Имея в виду, что культ Ленина стал развиваться не «триумвиратом» Сталина, Зиновьева и Каменева после его смерти, как это утверждают некоторые авторы,
[553] а по крайней мере с того времени, как Ленин по болезни стал отходить от политической деятельности, Раковский направил свои усилия на то, чтобы «предотвратить панику среди нашей публики», а также на то, чтобы смягчить возможные для СССР неблагоприятные комментарии прессы. В советских учреждениях в Лондоне была проведена соответствующая работа, было созвано общее собрание сотрудников. Между прочим, названная Раковским цифра присутствовавших на нем – 600 человек – позволяет судить о весьма значительных связях с Великобританией еще до установления с ней дипломатических отношений.

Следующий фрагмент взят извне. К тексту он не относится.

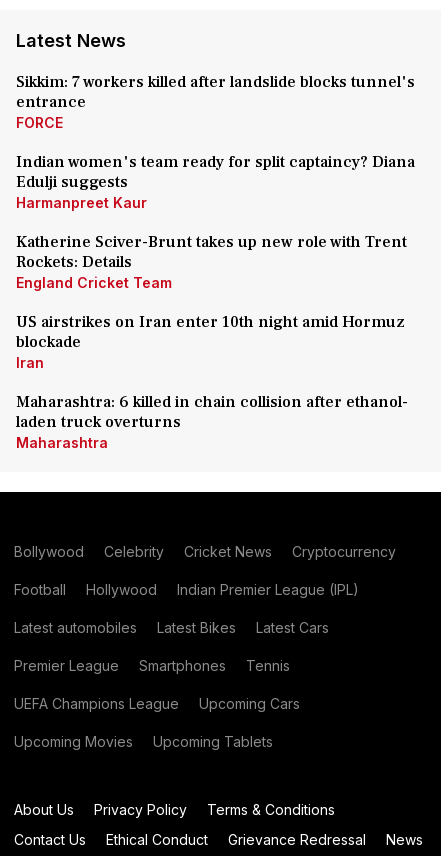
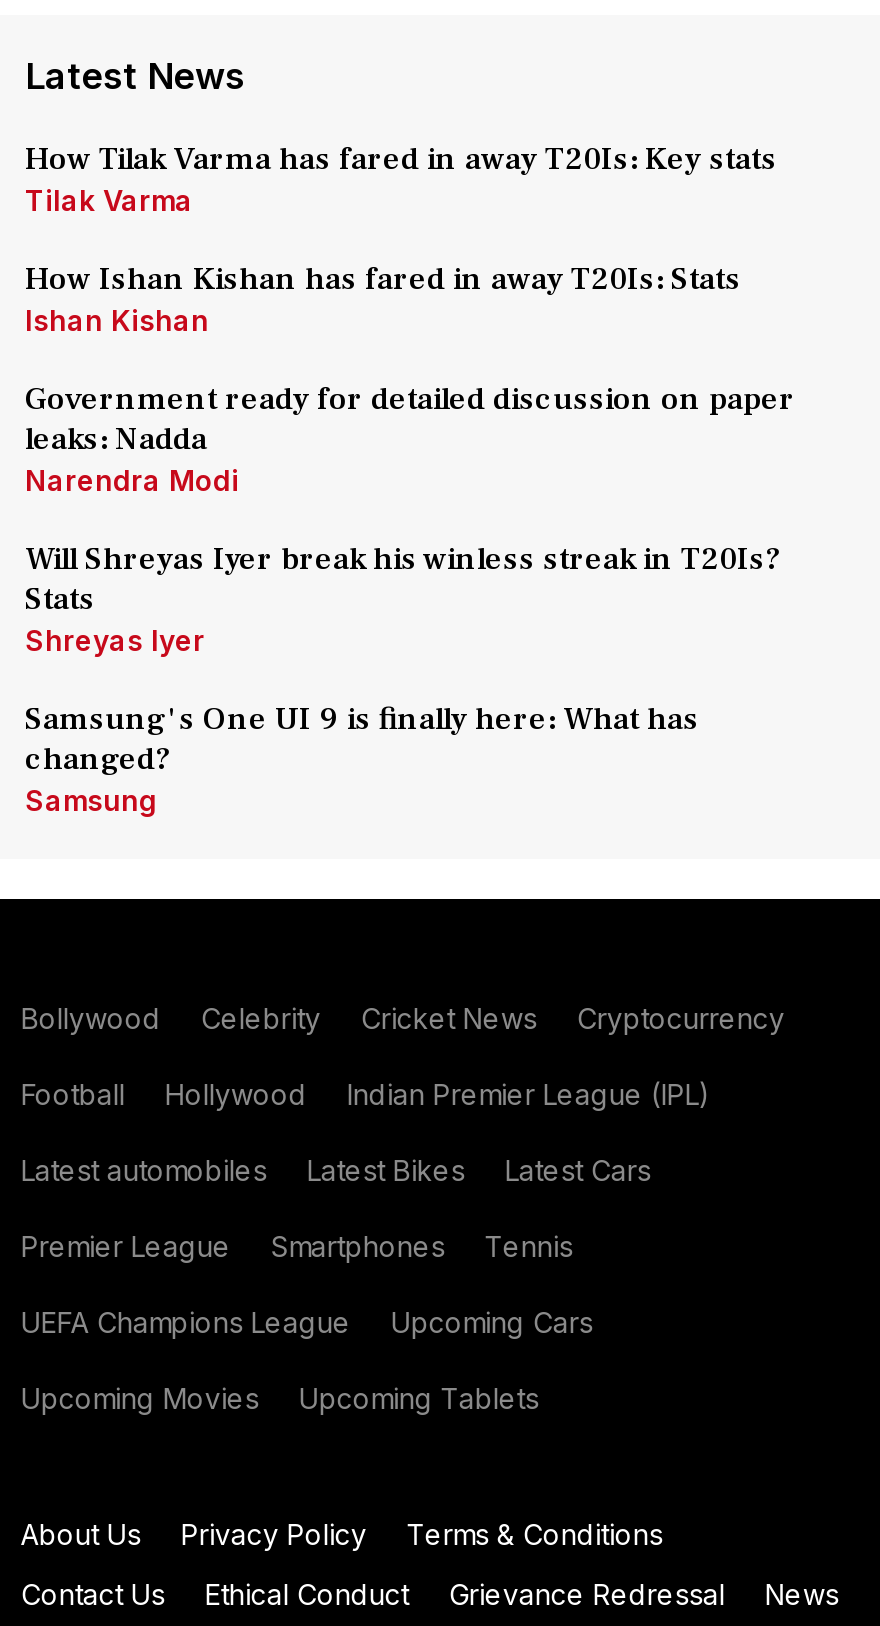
- Sikkim: 7 workers killed after landslide blocks tunnel's
- entrance
- FORCE
+ How Tilak Varma has fared in away T20Is: Key stats
+ Tilak Varma

- Indian women's team ready for split captaincy? Diana
- Edulji suggests
- Harmanpreet Kaur
+ How Ishan Kishan has fared in away T20Is: Stats
+ Ishan Kishan

- Katherine Sciver-Brunt takes up new role with Trent
- Rockets: Details
- England Cricket Team
+ Government ready for detailed discussion on paper
+ leaks: Nadda
+ Narendra Modi

- US airstrikes on Iran enter 10th night amid Hormuz
- blockade
- Iran
+ Will Shreyas Iyer break his winless streak in T20Is?
+ Stats
+ Shreyas Iyer

- Maharashtra: 6 killed in chain collision after ethanol-
- laden truck overturns
- Maharashtra
+ Samsung's One UI 9 is finally here: What has
+ changed?
+ Samsung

Раковский встретился с уже известным нам лейбористским журналистом Брайлсфордом, передал ему для газеты «Нью лидер» статью о Ленине, попросил собеседника сообщить о смерти Макдональду (как будто тот находился на необитаемом острове и для информации нужно было именно это сообщение!) и рекомендовал, чтобы последний дал телеграмму соболезнования Н. К. Крупской. Хотя лидеру лейбористов было не до того (Брайлсфорд встретился с ним как раз между двумя посещениями Букингемского дворца, во время которых Макдональд получил королевское предложение возглавить правительство), он согласился дать телеграмму. Видимо, именно озабоченность предстоявшими государственными делами не позволила Макдональду оценить должным образом все возможные негативные последствия публикации такой телеграммы в СССР. Осознав их, он вскоре передал Брайлсфорду, что желал направить личное соболезнование, но «натолкнулся на непреодолимое сопротивление».
После непродолжительной подготовки правительство Макдональда 1 февраля 1924 г. передало Раковскому ноту о том, что оно признает советское правительство «как правительство де-юре тех территорий Российской империи, которые признают Советскую власть». Отмечалась необходимость для создания нормальных дружеских отношений и широкого коммерческого обмена заключить ряд договоров. Вместе с тем высказывалось мнение, что признание автоматически восстанавливает все договоры, заключенные обеими странами до революции, исключая те, которые были аннулированы или потеряли силу по другим причинам; отмечалась важность урегулирования претензий правительств и частных групп, восстановления кредита для России. Предлагалось прислать в Лондон полномочную делегацию для переговоров по спорным вопросам.
[554] При всех оговорках, которые носили обоснованный характер, это был важный документ, как раз тот, которого упорно добивался Раковский, ибо на лучшую формулу признания рассчитывать было невозможно.